Your physicians may order a series of other tests to diagnose your condition conclusively. These may include:

  • FeNO Test: Inflamed lung airways – which are often a surefire sign of asthma – register higher-than-usually readings of nitric oxide. FeNO test will help measure the nitric oxide levels of your breath.
  • Allergy Tests: These are designed to establish if an allergy is triggering your asthma symptoms. Allergy blood or skin tests can help determine if you are allergic to pet dander, pollen, mold or dust.
  • Imaging Tests: You may be ordered to take a chest X-ray scan or CT scans of your sinuses and lungs to zero in on any infections, structural abnormalities, and other issues that may be causing your breathing problems.
  • Sputum Eosinophils: This test checks for the presence of eosinophils, specific white blood cells that signify asthma symptoms, in your cough matter (mucus and saliva). 
  • Methacholine Challenge: Even if you return normal lung function tests, the methacholine challenge may help find signs of hidden or asymptomatic asthma.
  • Provocative Testing: With provocative tests, your physician will check for airway constriction/obstruction before and after you have been exposed to cold or physical activity.

Treating Asthma

At the moment, there’s no cure for asthma, so treatment options usually revolve around keeping symptoms under control and keeping complications at bay. For the patient, this involves trying to understand the underlying triggers, taking measures to avoid them, and monitoring your lung function (breathing).

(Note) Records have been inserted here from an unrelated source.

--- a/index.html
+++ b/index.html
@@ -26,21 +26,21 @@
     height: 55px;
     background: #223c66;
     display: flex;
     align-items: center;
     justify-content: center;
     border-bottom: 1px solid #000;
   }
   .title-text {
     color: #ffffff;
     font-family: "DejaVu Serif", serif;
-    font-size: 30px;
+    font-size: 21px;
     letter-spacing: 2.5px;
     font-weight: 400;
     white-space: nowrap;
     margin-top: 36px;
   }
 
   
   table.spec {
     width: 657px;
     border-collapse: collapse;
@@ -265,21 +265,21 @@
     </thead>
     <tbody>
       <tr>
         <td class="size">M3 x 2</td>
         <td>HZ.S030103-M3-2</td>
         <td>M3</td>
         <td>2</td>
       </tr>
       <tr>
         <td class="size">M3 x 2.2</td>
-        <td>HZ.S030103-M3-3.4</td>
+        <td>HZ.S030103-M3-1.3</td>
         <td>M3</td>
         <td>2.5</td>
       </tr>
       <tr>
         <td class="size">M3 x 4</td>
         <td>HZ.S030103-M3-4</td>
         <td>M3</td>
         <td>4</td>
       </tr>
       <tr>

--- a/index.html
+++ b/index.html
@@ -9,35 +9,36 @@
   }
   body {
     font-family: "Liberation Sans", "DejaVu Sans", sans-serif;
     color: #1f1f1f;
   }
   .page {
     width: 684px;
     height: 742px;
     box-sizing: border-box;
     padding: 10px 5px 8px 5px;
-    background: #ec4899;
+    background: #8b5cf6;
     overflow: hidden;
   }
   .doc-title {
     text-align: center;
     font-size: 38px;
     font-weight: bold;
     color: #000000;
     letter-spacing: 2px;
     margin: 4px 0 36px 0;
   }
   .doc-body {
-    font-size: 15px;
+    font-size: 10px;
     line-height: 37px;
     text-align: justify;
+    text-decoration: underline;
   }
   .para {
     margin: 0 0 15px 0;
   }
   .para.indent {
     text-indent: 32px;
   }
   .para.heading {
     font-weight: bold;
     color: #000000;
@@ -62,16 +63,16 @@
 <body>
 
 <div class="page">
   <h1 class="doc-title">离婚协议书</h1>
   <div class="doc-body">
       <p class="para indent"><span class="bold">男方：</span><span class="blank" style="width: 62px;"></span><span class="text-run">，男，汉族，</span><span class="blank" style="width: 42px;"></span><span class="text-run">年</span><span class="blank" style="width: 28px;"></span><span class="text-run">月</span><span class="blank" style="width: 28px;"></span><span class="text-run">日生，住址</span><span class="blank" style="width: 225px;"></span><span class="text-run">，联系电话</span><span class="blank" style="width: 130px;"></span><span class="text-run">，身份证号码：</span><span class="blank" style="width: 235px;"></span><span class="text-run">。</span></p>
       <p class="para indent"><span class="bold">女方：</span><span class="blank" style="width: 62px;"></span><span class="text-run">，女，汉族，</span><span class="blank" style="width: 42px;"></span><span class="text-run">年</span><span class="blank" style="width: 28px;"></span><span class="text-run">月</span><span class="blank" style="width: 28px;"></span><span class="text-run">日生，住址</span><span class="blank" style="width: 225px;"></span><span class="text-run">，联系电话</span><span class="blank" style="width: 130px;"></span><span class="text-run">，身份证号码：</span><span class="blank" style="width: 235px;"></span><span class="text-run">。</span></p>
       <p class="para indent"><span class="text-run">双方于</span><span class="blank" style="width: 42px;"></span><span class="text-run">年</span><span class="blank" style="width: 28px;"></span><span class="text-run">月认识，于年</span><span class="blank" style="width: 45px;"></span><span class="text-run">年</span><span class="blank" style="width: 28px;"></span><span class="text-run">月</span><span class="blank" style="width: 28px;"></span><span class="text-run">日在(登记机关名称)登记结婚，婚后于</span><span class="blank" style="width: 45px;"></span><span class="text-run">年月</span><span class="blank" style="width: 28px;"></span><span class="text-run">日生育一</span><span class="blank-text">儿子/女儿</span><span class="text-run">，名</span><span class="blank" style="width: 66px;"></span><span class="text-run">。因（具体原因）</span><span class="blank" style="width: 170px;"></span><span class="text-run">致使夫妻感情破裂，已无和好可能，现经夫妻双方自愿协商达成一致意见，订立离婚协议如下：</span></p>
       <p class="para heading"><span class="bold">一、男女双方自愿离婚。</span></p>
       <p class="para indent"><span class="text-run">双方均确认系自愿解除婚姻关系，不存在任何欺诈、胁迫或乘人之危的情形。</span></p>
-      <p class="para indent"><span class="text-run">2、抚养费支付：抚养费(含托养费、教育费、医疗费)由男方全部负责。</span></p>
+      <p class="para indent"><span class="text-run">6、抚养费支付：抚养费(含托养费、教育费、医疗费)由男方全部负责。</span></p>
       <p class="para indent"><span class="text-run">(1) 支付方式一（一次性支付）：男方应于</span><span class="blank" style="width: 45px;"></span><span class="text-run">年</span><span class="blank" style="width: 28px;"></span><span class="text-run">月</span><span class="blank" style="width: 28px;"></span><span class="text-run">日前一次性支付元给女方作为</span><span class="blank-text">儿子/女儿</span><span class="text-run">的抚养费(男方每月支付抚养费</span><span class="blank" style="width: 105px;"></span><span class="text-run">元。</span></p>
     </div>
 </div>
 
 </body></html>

When you prevent or keep your symptoms in check, you are more likely to nip asthma attacks in the bud, so you can live a healthy, productive life. If you experience asthma attacks, however, there are certain fast-relief medications and inhalers you can use, like albuterol.

More importantly, your physician will tailor your treatment plan based on your triggers, age, and type of asthma you have.

– First-Relief Medications

Relief Medications

These are rescue medications that are used in case you suffer from an asthma attack. They offer fast relief to quickly restore lung function and help you breathe normally again. The most common first-aid treatments for asthma include:

  • Rescue inhalers: These are fast-acting bronchodilators that relax constricted lung muscles to unblock the airways. Albuterol and levalbuterol are two of the most common bronchodilators used for fast rescue. They act in minutes and may be conveyed into the lungs through a variety of dose-specific inhalers. 
  • Nebulizer: This is a machine loaded with bronchodilators and humid air conveyed usually through a mask covering nose and mouth. The bronchodilator is aerosolized, and asthma sufferers inhale the medicine deep into their respiratory system to quickly open airways and restore normal breathing. 
  • Anti-inflammatories: Rapid inflammation is one of the biggest culprits of asthma flare-ups. Anti-inflammatories do what the name suggests – they target inflammation to restore lung function and eventually decongest the airways.
  • Corticosteroids: These quick-relief medications can be taken intravenously or orally, and often target inflammation in the airways. Great examples include prednisone and methylprednisolone.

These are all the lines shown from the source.